Showing posts with label amorphous computing. Show all posts
Showing posts with label amorphous computing. Show all posts

Friday, December 5, 2008

More AC experiments





I'm starting to have fun exploring the possibilities of this AC simulator. Above are spatially stable patterns using a bi-stable latch and small random initial conditions (approximating the noisy conditions of uninitialized amps). In the first picture, there is no diffusion so each parcel of space commits to one of the two states randomly. In the second picture, with diffusion, larger areas that by chance share a state tend to recruit their neighbors into that state. But, all of this recruitment must happen early because the gain on the latches eventually wins at which point there's no changing anyone's state (like an election). Thus, by dialing the ratio of diffusion to latch gain, you can choose the mean size of the features which is a cool phenotype all by itself. For example, imagine that this was a self-organized filter -- that one parameter could allow the construction of different kinds of mechanical particle filters.



In this picture I've stated to combine features. The left and center are two independent ring-oscillators with noisy initial conditions which create these interesting patterns as I've shown previously. (Although I'm still not positive they aren't artifacts, I'm starting to get a theory about how they form, and I'm going to be testing those ideas with controlled experiments tomorrow.) On the right is product of the two in oscillators which results in interesting spatio-temporal patterns.

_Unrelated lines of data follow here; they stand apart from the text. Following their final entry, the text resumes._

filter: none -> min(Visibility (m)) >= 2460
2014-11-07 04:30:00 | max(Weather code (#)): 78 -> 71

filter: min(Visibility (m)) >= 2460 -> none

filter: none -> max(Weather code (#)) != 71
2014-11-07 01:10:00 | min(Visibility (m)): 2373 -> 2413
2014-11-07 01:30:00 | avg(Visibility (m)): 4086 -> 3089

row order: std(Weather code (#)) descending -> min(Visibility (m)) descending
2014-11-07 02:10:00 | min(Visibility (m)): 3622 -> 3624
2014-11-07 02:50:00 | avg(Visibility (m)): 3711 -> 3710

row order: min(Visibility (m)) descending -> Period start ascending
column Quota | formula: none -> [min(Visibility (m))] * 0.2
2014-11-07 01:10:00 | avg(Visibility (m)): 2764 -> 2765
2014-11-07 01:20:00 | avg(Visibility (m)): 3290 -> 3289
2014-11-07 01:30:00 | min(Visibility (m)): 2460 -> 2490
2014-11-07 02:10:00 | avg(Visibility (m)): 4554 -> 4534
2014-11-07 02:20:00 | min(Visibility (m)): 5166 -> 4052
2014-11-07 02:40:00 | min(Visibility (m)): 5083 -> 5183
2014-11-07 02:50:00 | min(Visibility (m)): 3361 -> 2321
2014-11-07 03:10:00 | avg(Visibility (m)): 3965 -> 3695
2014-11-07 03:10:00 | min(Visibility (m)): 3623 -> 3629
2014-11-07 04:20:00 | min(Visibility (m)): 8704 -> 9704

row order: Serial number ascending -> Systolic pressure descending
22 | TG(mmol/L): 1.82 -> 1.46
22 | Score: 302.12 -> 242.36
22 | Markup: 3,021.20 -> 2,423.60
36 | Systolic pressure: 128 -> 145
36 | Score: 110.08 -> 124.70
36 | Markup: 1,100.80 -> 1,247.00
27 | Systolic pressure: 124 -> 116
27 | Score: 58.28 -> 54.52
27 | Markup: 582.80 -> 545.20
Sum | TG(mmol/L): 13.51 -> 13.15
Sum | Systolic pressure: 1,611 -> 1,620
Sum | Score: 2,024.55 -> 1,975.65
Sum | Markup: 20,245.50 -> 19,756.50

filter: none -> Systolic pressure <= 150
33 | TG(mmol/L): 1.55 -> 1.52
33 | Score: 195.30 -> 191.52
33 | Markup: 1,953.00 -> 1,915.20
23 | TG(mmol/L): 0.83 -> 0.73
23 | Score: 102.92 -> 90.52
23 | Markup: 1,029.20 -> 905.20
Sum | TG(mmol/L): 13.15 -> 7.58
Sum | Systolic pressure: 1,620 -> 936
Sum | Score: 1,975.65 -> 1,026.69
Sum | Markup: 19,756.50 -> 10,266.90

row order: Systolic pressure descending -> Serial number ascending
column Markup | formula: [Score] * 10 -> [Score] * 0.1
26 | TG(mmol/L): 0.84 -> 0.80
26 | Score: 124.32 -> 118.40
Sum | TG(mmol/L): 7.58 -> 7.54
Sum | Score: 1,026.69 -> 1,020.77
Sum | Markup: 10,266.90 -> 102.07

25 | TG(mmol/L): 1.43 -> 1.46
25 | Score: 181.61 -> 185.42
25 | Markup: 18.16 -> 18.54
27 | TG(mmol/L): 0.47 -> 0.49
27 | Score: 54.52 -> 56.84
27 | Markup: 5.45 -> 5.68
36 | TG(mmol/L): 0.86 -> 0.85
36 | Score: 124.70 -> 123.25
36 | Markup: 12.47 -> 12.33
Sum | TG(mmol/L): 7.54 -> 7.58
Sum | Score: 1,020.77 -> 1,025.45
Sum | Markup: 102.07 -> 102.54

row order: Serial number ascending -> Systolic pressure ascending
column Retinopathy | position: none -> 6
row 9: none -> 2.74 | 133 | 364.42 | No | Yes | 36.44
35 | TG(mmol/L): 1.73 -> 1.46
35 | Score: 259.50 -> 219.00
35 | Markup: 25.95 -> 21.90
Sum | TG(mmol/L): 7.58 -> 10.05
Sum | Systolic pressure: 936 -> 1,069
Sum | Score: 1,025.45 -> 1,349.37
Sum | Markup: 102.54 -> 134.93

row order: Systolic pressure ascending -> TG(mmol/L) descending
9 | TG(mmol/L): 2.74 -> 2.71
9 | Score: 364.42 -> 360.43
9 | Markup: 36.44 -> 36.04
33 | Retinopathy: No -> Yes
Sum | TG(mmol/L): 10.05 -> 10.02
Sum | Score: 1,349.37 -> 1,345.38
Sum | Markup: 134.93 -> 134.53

Like the latches above, these patterns are uncontrollable in all but gross properties because the pattern's position is the result of what amounts to "fossilized noise". In other words, the asymmetries at t=0 are amplified/converted into patterns at later time. That said, the form of the patterns is inspirational -- it hints at what is possible in potentially more information-rich initial conditions. For example, I now have an inkling how to partition space into integer sub-divisions (like fingers on a hand) without explicitly putting them there -- I'll be trying that soon.

Wednesday, December 3, 2008

Oscillator + Diffusion + Noise = Pattern


(Ring-oscillator with diffusion; x-axis: space, y-axis: time )

After an incredible multi-day pain-in-the ass getting Matlab installed, I'm able to start to explore some of the amorphous computations possible with this toy model I've been playing with. (Previous results came from running Matlab over X which was painfully slow). The above image is a simple ring-oscillator with diffusion and initialized with small random values. The random initial values seem likely in a molecular implementation whereby the inputs to the molecular amplifiers were un-initialized and therefore small stochastic deviations would dominate.

I know that simple processes can produce complicated structures as Wolfram is wont to repeat, but it's still astonishing when you see it. I mean, this thing has no clock, no memory, no boundaries, no initial conditions (just background noise) and a very simple oscillator; it doesn't get much simpler than that. I think the result is kind of beautiful, sinuous, like a tree made of waves. Maybe I'll do my next door panel like this.

All that said, I'm not positive that the patterns aren't an artifact of the integrator. Since I partition space up uniformly, it might be a result of that. I need to run a test where I reduce the spatial step and proportionately reduce the concentrations but my code isn't set up for that yet.

Thursday, November 27, 2008

Amorphous computing experiments in matlab



I've been playing with what I hope will be an interesting formulation of amorphous computing simulations involving randomly generated logic networks. I first prototyped these in C in my zlab framework but have decided to move them to matlab both to make it easier for others to work on it but also because as I move them from 1D to 2D I'll need a fancier integrator than RK45. Matlab offers a lot more ODE solvers than does my current C framework where I would inevitably have to port in Fortran solvers.

The above figures show the first test results from the matlab code. A three-node ring oscillator (that's 3 "not" gates connected in a cycle) are arrayed across space (x-axis). In both figures, the osciallator at randomly initialized (the same ICs in both images) and thus begin to oscillate though time (y axis). In the first image, there is no communication between each spatial machines so each vectical stripe oscillates in its own arbitrary phase. In the second figure, the exact same machine and ICs are now allowed to exchange information through space by diffusion and you can see that there is a rapid phase alignment between the vertical stripes. Think of it like this: each machine is now trying to recruit its neighbors into its phase. At start, by chance, there will be some neighbors who happen to have similar phase and thus they will be able to dominate their neighbors and bring them over to their phase resulting in a larger dominating force and thus making it easier to dominate even more neighbors, etc, until the whole space phase synchronizes.

This effect has been known for centuries -- it was described by Huygens in 1665 when he noticed pendulum clocks hung on the same wall phase-synchronizing because they could communicate by vibrating the wall. Here's an article about a nanomachine that does the same thing.

Lots more of these results to come now that I have the basic matlab framework built. Early indications are that some interesting things are possible.